Gopher Rodeo

Here We Go Round the Mulberry Bush

29 Apr 2025

I hadn't really intended this blog to become a "week notes", but I can't say I'm against it. This blog is a little late, on account of a hellish Saturday evening that had me working until 4:30am. Sunday is a blur.

I had thought this blog would have more technical content in it, but I've found my thoughts drawn to other things. A little while ago in Brighton a had a "mulberry crumble". An unbelievably delicious dessert, that started off a minor obsession myself and my partner with mulberries. The first thing to know is that, despite the nursery rhyme, mulberries grow on trees rather than bushes. They aren't native to our shores, but were brought here to try to stiumulate a silk trade as silkworms enjoy mulberry trees.

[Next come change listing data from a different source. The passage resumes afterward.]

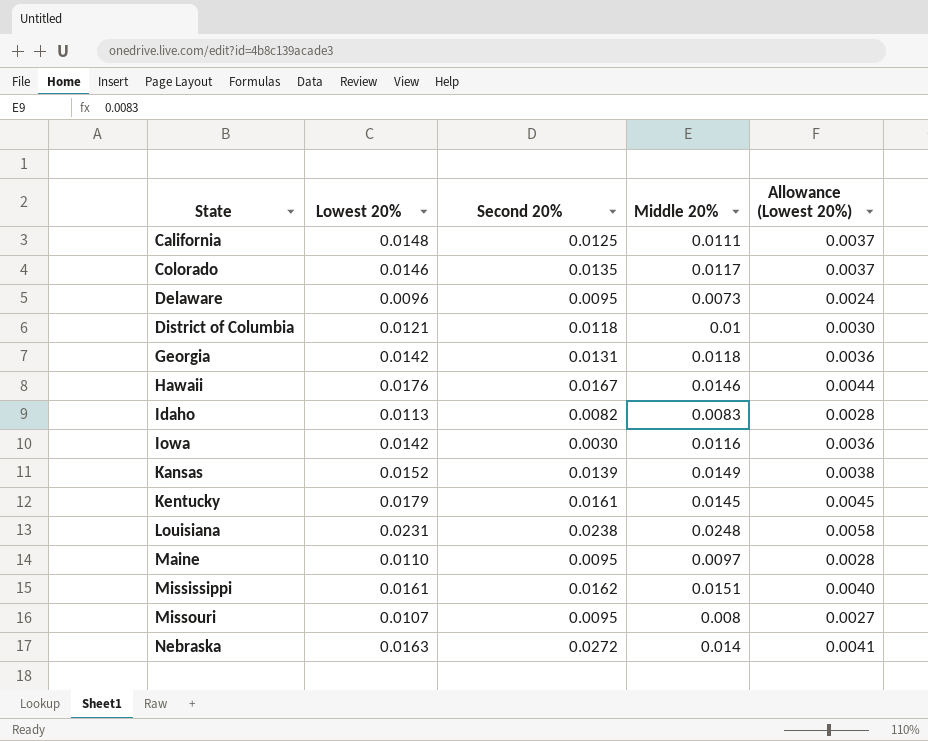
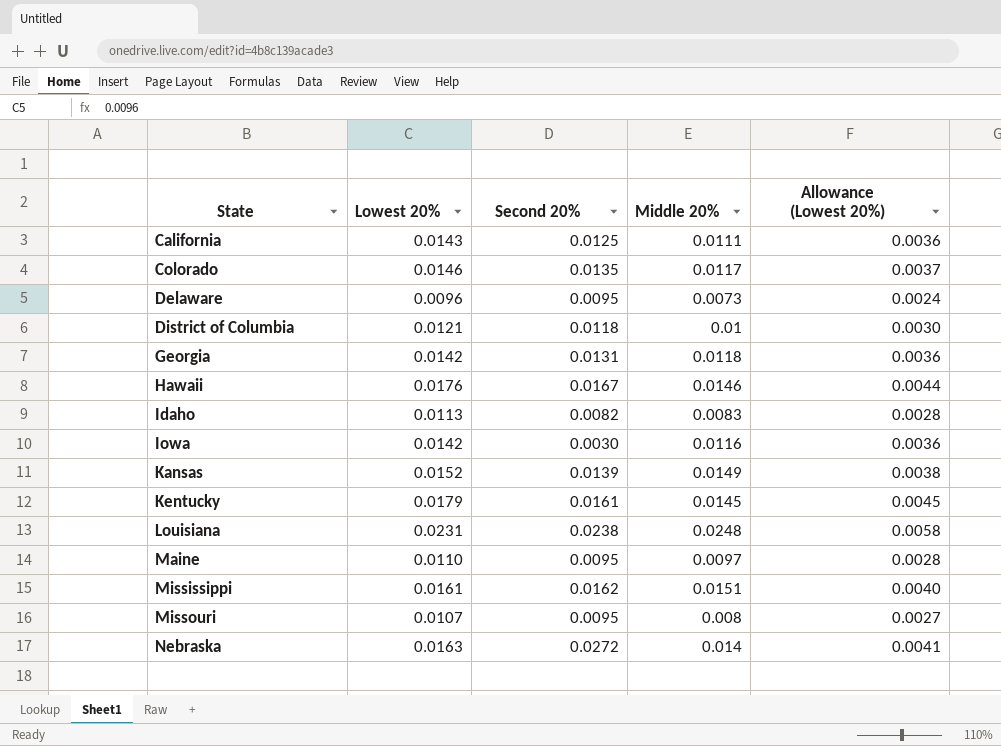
California | Lowest 20%: 0.0148 -> 0.0143
California | Allowance (Lowest 20%): 0.0037 -> 0.0036

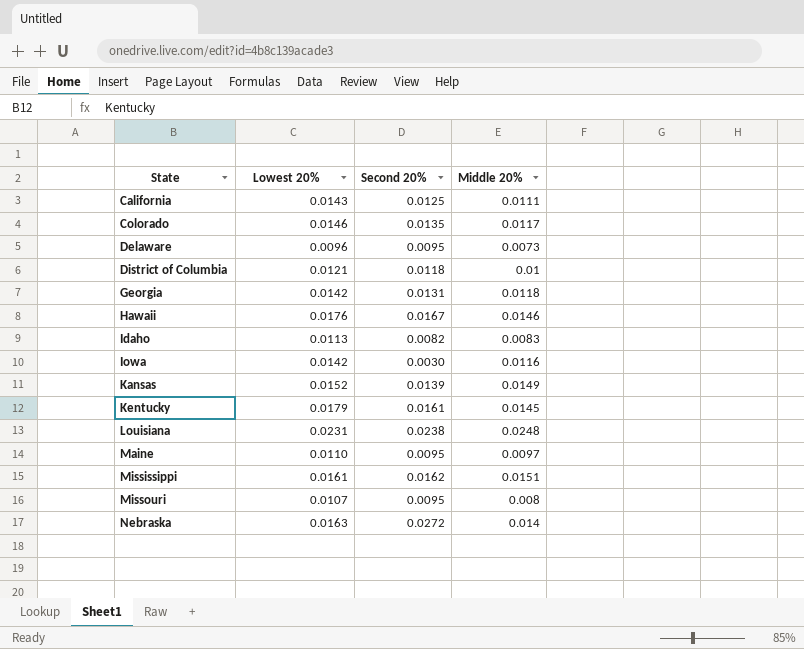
column Allowance (Lowest 20%) | formula: [Lowest 20%] * 0.25 -> none

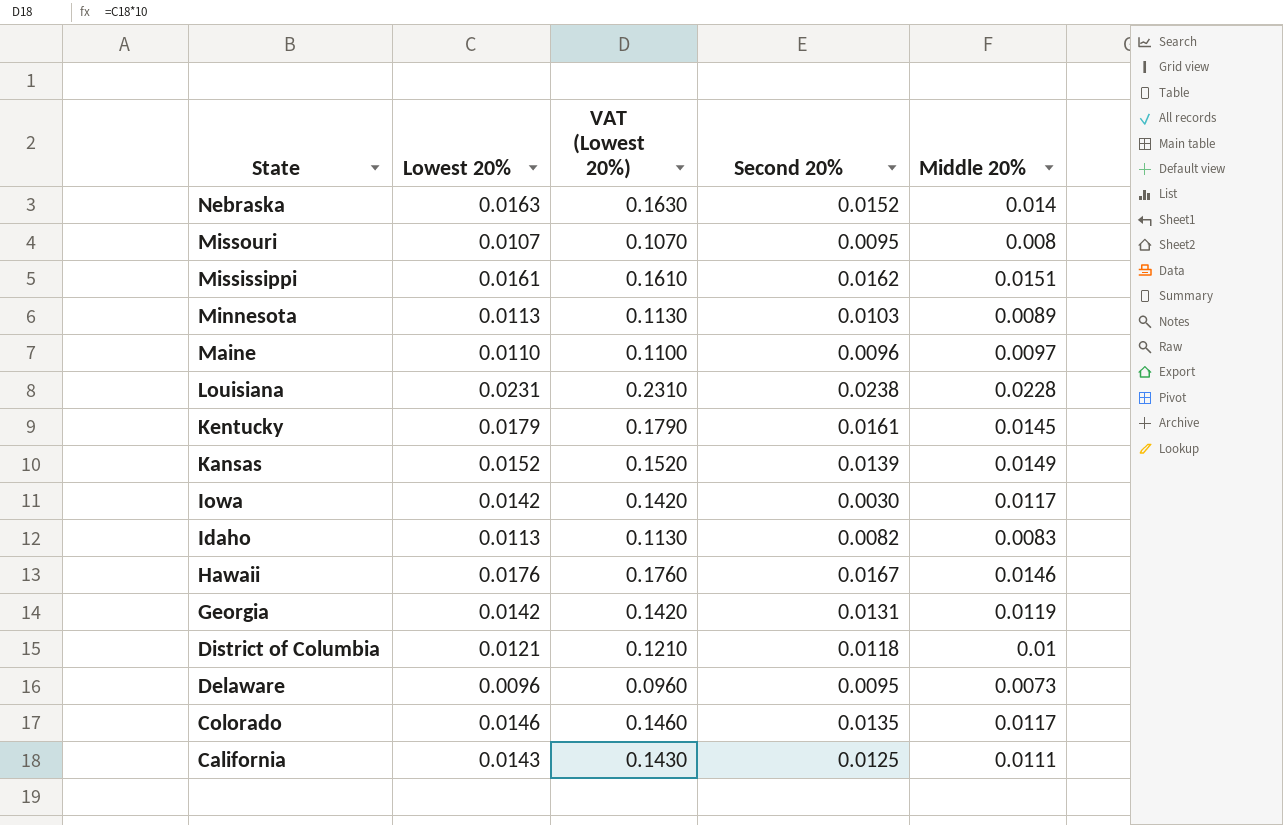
row order: State ascending -> State descending
column VAT (Lowest 20%) | formula: none -> [Lowest 20%] * 10
Nebraska | Second 20%: 0.0272 -> 0.0152
row Minnesota: none -> 0.0113 | 0.1130 | 0.0103 | 0.0089
Maine | Second 20%: 0.0095 -> 0.0096
Louisiana | Middle 20%: 0.0248 -> 0.0228
Iowa | Middle 20%: 0.0116 -> 0.0117
Georgia | Middle 20%: 0.0118 -> 0.0119

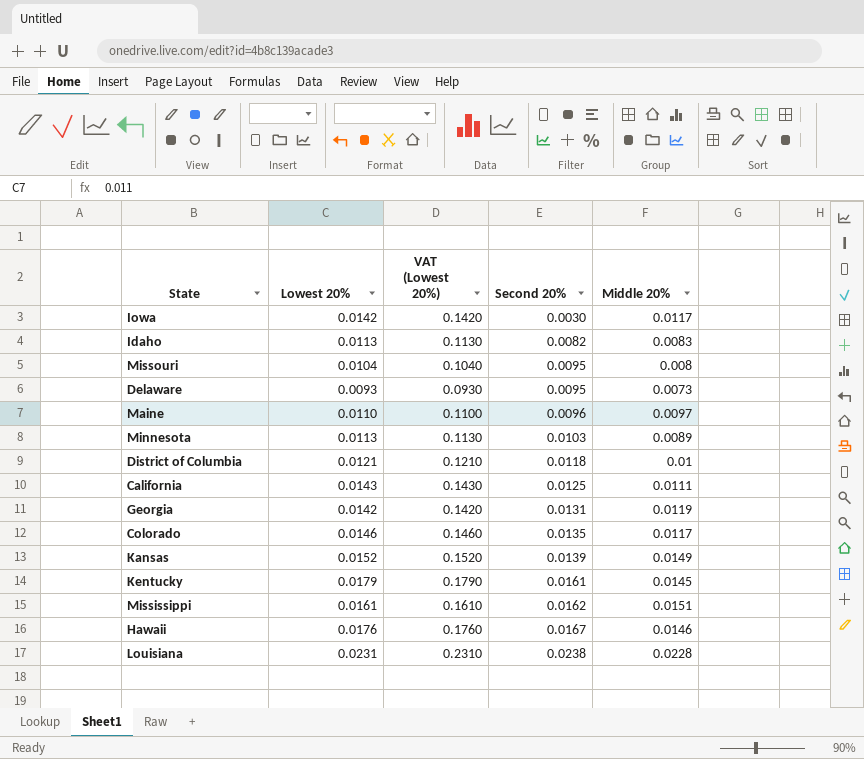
row order: State descending -> Second 20% ascending
row Nebraska: 0.0163 | 0.1630 | 0.0152 | 0.014 -> none
Missouri | Lowest 20%: 0.0107 -> 0.0104
Missouri | VAT (Lowest 20%): 0.1070 -> 0.1040
Delaware | Lowest 20%: 0.0096 -> 0.0093
Delaware | VAT (Lowest 20%): 0.0960 -> 0.0930

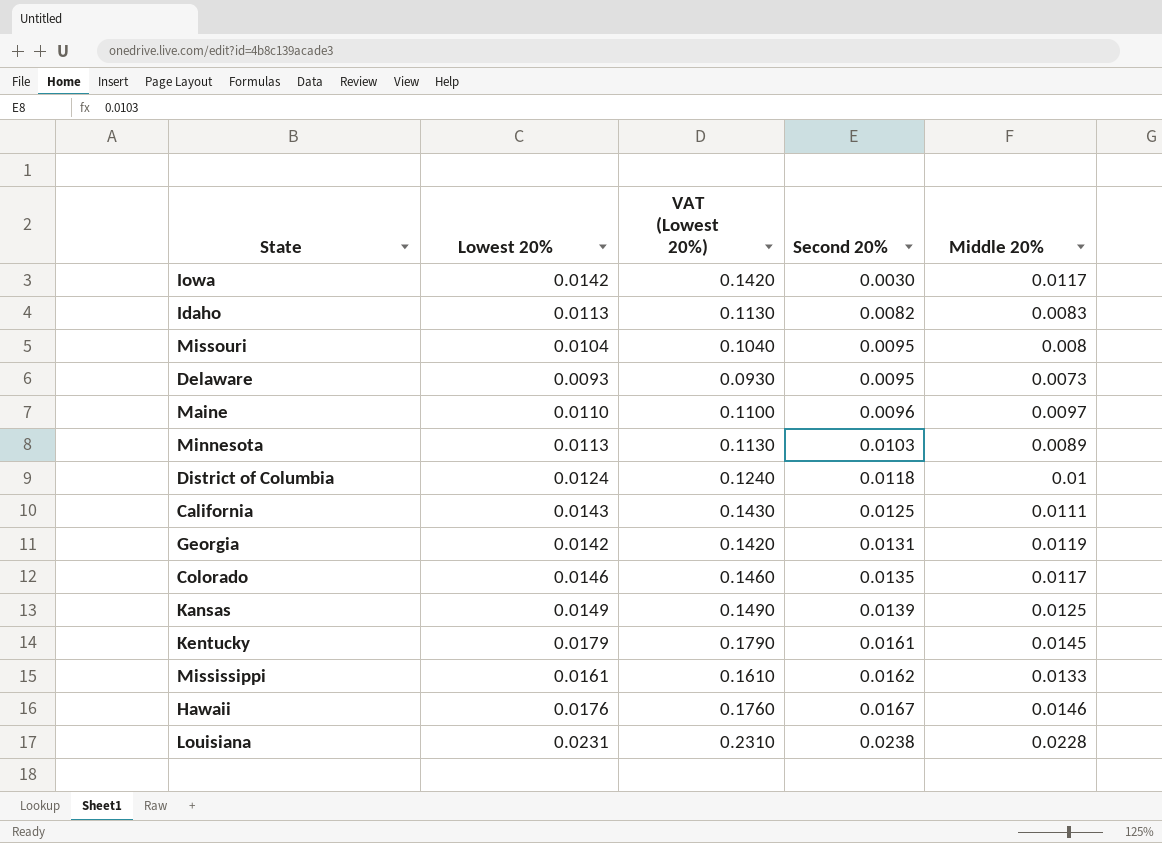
District of Columbia | Lowest 20%: 0.0121 -> 0.0124
District of Columbia | VAT (Lowest 20%): 0.1210 -> 0.1240
Kansas | Lowest 20%: 0.0152 -> 0.0149
Kansas | VAT (Lowest 20%): 0.1520 -> 0.1490
Kansas | Middle 20%: 0.0149 -> 0.0125
Mississippi | Middle 20%: 0.0151 -> 0.0133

That effort did not pay off, and unfortunarely a lot of mulberry trees died with their efforts. But in a way mulberry trees have been following me and my partner for a while. Nearby Charlton became the centre of a lot of mulberry tree growing, and there are great mulberry trees to see at Charlton House, Greenwich University's Dreadnought Building at Lesnes Abbey.

There is a huge amount of information on London's mulberry trees on the fantastic Morus Londinium website. They even have a map to find your nearest mulberry tree! One of the most impressive features I've seen of black mulberry trees is there ability to completely grow back, even if cut right back into a stump. You can read more about these "phoenix trees" here. I do wish I had the resiliency of a mulberry tree.

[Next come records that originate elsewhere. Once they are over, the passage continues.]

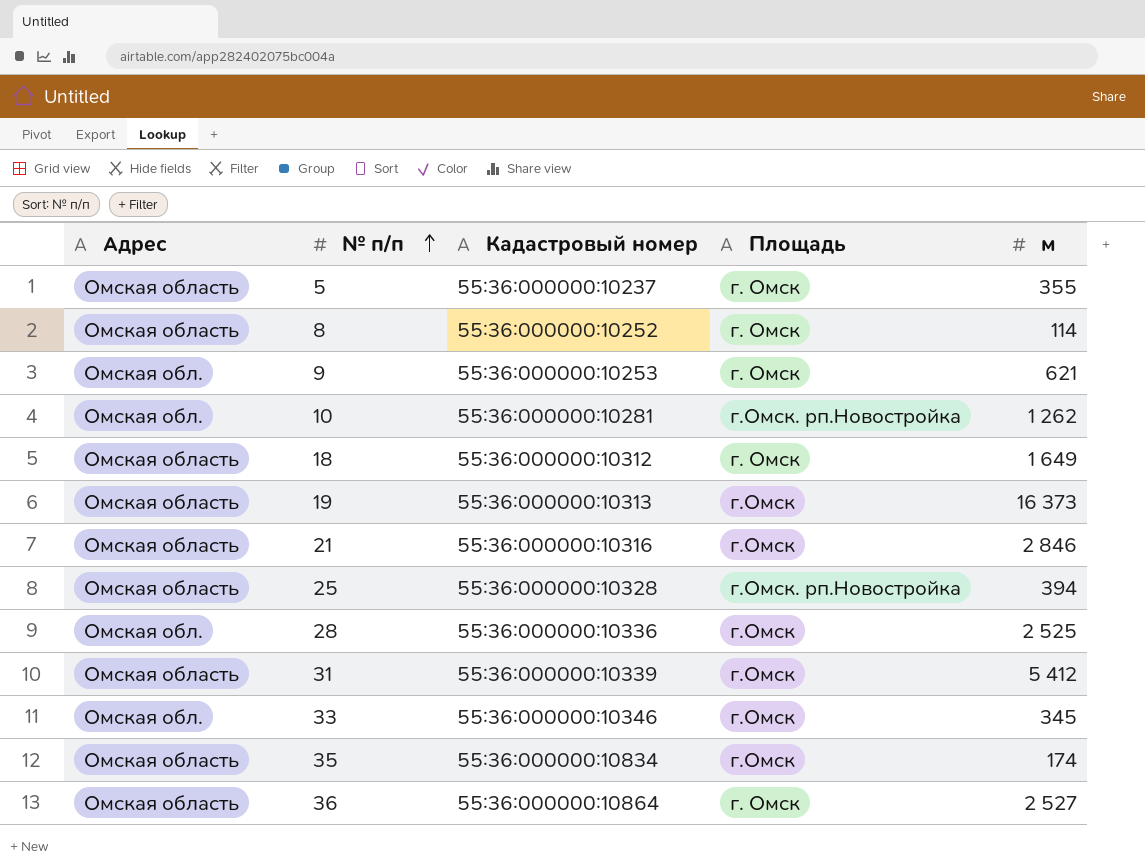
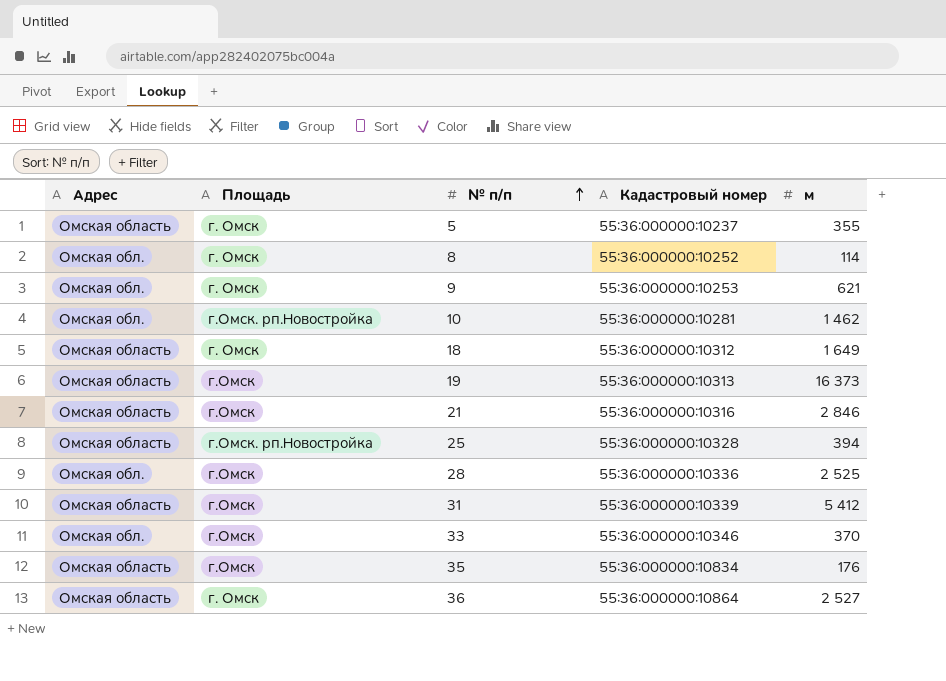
column Площадь | position: 4 -> 2
8 | Адрес: Омская область -> Омская обл.
10 | м: 1 262 -> 1 462
33 | м: 345 -> 370
35 | м: 174 -> 176

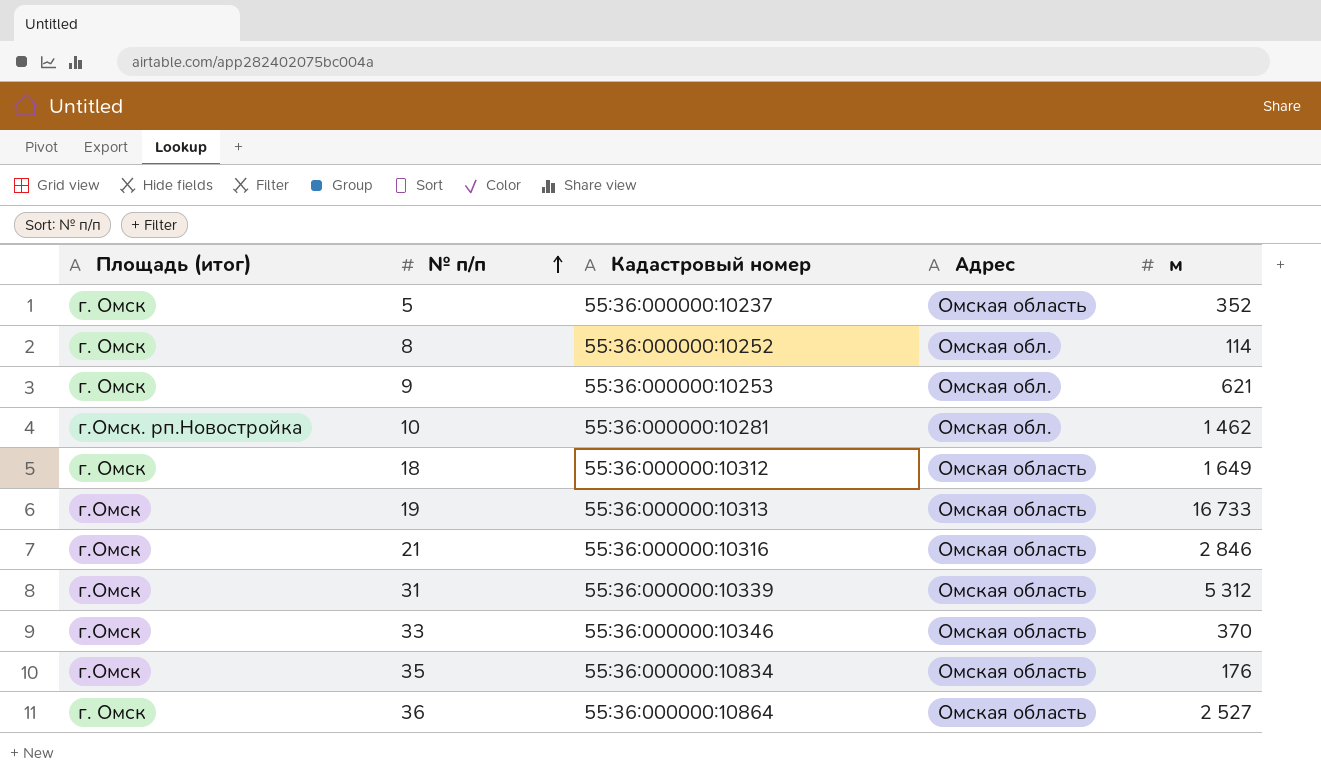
column name: Площадь -> Площадь (итог)
column Адрес | position: 1 -> 4
row 25: Омская область | г.Омск. рп.Новостройка | 55:36:000000:10328 | 394 -> none
row 28: Омская обл. | г.Омск | 55:36:000000:10336 | 2 525 -> none
5 | м: 355 -> 352
19 | м: 16 373 -> 16 733
31 | м: 5 412 -> 5 312
33 | Адрес: Омская обл. -> Омская область

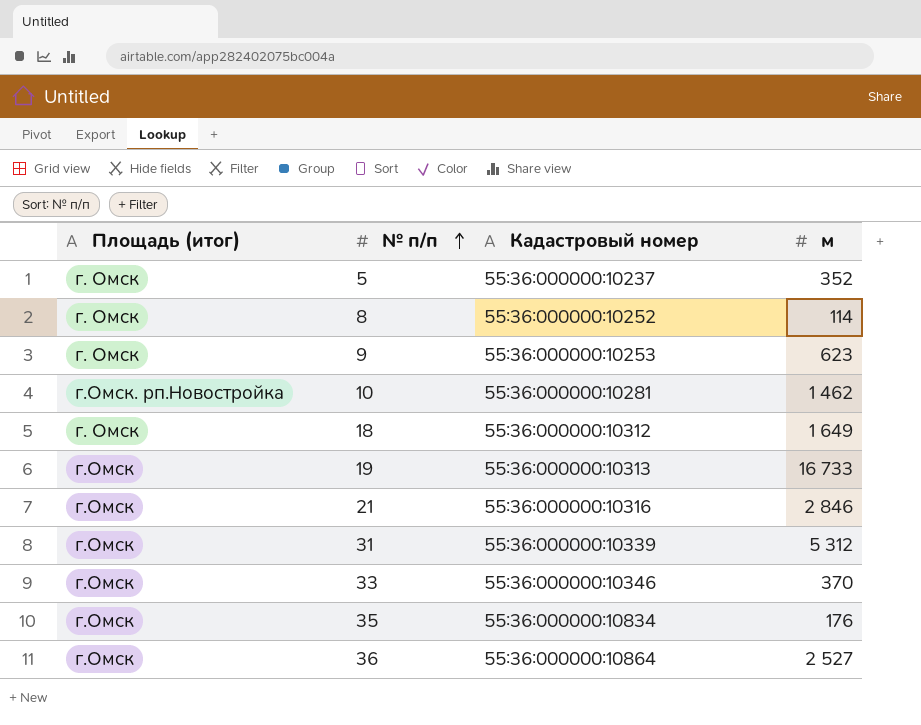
column Адрес | position: 4 -> none
9 | м: 621 -> 623
36 | Площадь (итог): г. Омск -> г.Омск

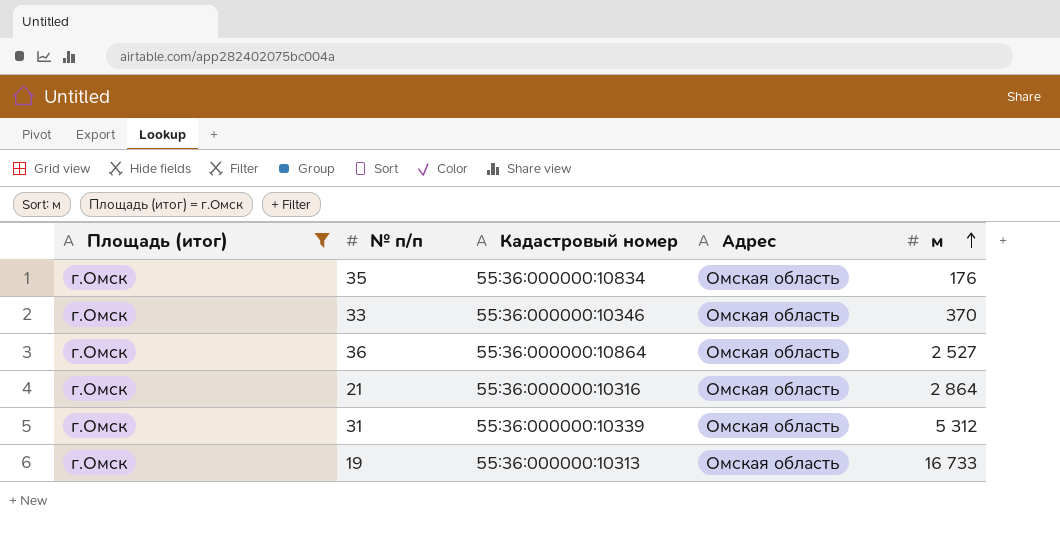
filter: none -> Площадь (итог) = г.Омск
row order: № п/п ascending -> м ascending
column Адрес | position: none -> 4
21 | м: 2 846 -> 2 864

One sort-of tech related thing I can say about last week is how I fear that AI might mean a sharp downturn in the quality of documentation. Let's face it: not all open source projects have great documentation as it is. But I had a situation over the weekend where what appeared to be a very simple setup that should have been just a straightforward change to configuration became a drawn-out battle between human and software.

The documentation included no examples, and the tutorials in the documentation created a configuration that the software complained was deprecated. The only way I found to get it to work was to bash it through a bunch of GitHub Copilot prompts until it worked. That's a terrible experience. I don't really want to support AI, I want to learn for myself, but and if the documentation is so bad I'm forced to turn to AI then I think that is an indictment of the documentation.

Unfortunately, I fear developers will neglect documentation even more if the expectation is that an AI can figure it out for you. Why bother to create a useful set of documentation with tutorials, references and how-tos if nobody will bother reading it and instead will get an AI to explain it to them instead? Are we just writing documentation for the consumption of robots now?